There are two types of brackets: opening and closing. You can replace any bracket by another of the same type. For example, you can replace < by the bracket {,
but you can't replace it by ) or >.

The following definition of a regular bracket sequence is well-known, so you can be familiar with it.

Let's define a regular bracket sequence (RBS). Empty string is RBS. Let s1 and s2 be
a RBS then the strings <s1>s2, {s1}s2, [s1]s2,(s1)s2 are
also RBS.

For example the string "[[(){}]<>]" is RBS, but the strings "[)()"
and "][()()" are not.

Determine the least number of replaces to make the string s RBS.

Input

The only line contains a non empty string s, consisting of only opening and closing brackets of four kinds.
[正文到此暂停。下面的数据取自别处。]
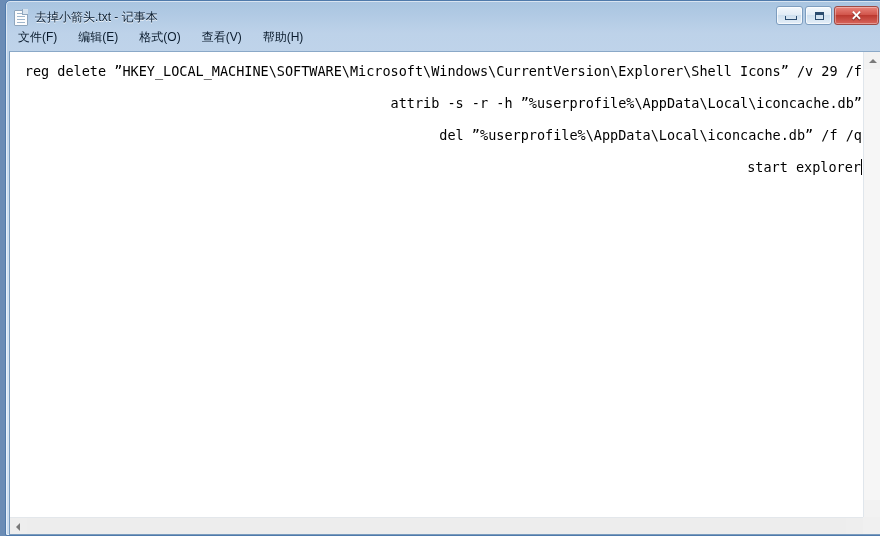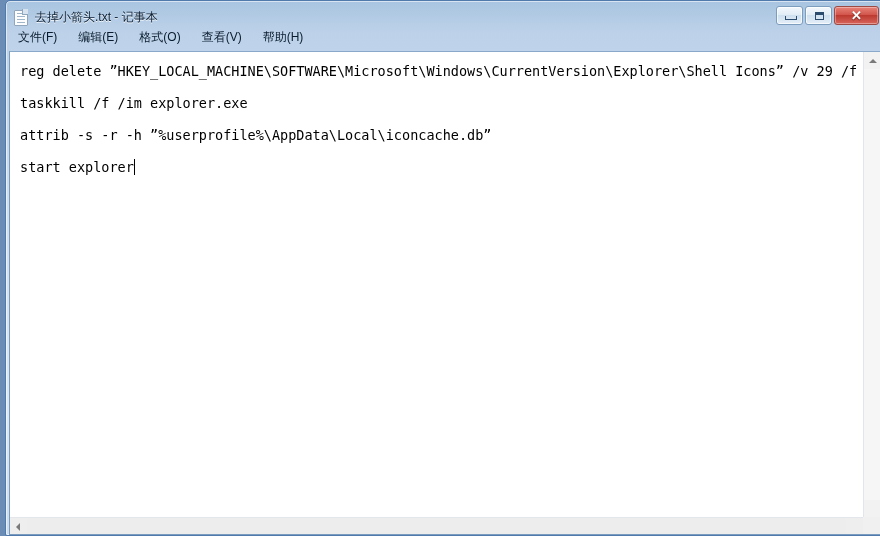"reg delete" .textarea { padding: 6px 8px 0 10px -> 6px 0 0 10px; text-align: none -> right }
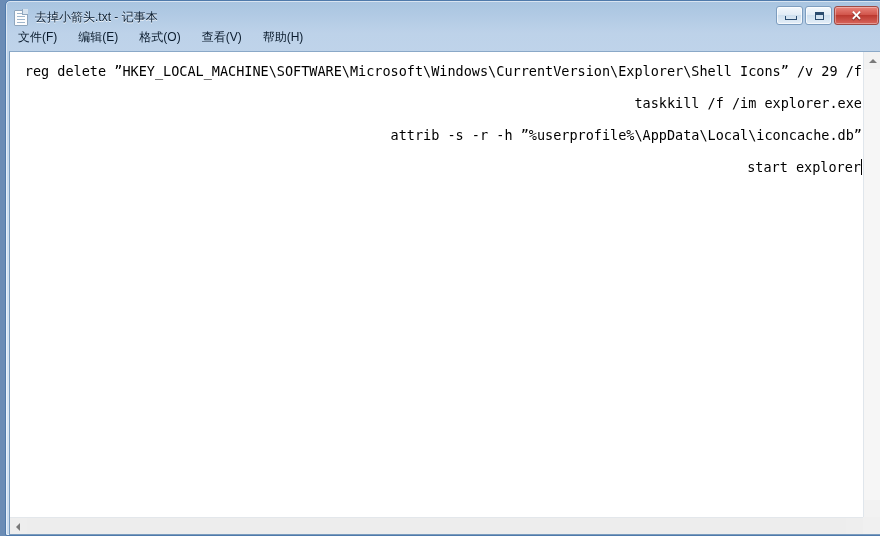"taskkill /f /im explorer.exe" div.line { html: <div>taskkill /f /im explorer.exe</div> -> none }
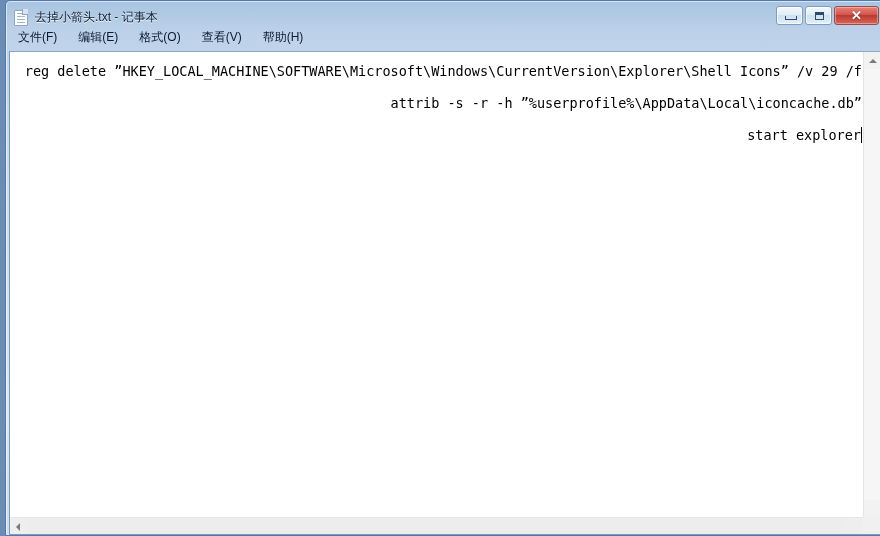"del" div.line { html: none -> <div>del ”%userprofile%\AppData\Local\iconcache.db” /f /q</div> }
The length of s does
not exceed 106.

Output

If it's impossible to get RBS from s print Impossible.

Otherwise print the least number of replaces needed to get RBS from s.

Examples

input

[<}){}

output

2

input

{()}[]

output

0

input

]]

output

Impossible

题目大意：括号匹配的变形题，在这里只要是左括号，就能跟右括号消掉，但是消掉前得把左括号变成和右括号一样的才能消掉，问给你一个字符串，匹配的时候需要将左括号变几次，如果不能消掉，则输出Impossible。
解题思路：跟括号匹配差不多，就是多了几个条件。
代码如下：

#include <cstdio>
#include <cstring>
#include <queue>
#include <stack>
using namespace std;
char a[1000010];
int main()
{
scanf("%s",a);
int size=strlen(a);
stack<char>q;
int cnt=0;
for(int i=0;i<size;i++)
{
if(q.empty())
{
q.push(a[i]);
}
else
{
if((q.top()=='<'&&(a[i]=='>'||a[i]==')'||a[i]=='}'||a[i]==']'))||(q.top()=='('&&(a[i]=='>'||a[i]==')'||a[i]=='}'||a[i]==']'))||(q.top()=='{'&&(a[i]=='>'||a[i]==')'||a[i]=='}'||a[i]==']'))||(q.top()=='['&&(a[i]=='>'||a[i]==')'||a[i]=='}'||a[i]==']')))//左括号碰到了右括号
{
if((q.top()=='<'&&a[i]=='>')||(q.top()=='('&&a[i]==')')||(q.top()=='{'&&a[i]=='}')||(q.top()=='['&&a[i]==']'))//如果左右括号是同类的，那么直接消掉
{
q.pop();
}
else
{
cnt++;//不同类的，消掉前，变数+1
q.pop();
}
}
else//左右括号不同类，加入栈
{
q.push(a[i]);
}
}
}
if(q.empty())//如果最后匹配消掉成功，则栈一定是空的
printf("%d\n",cnt);
else
printf("Impossible\n");
return 0;
}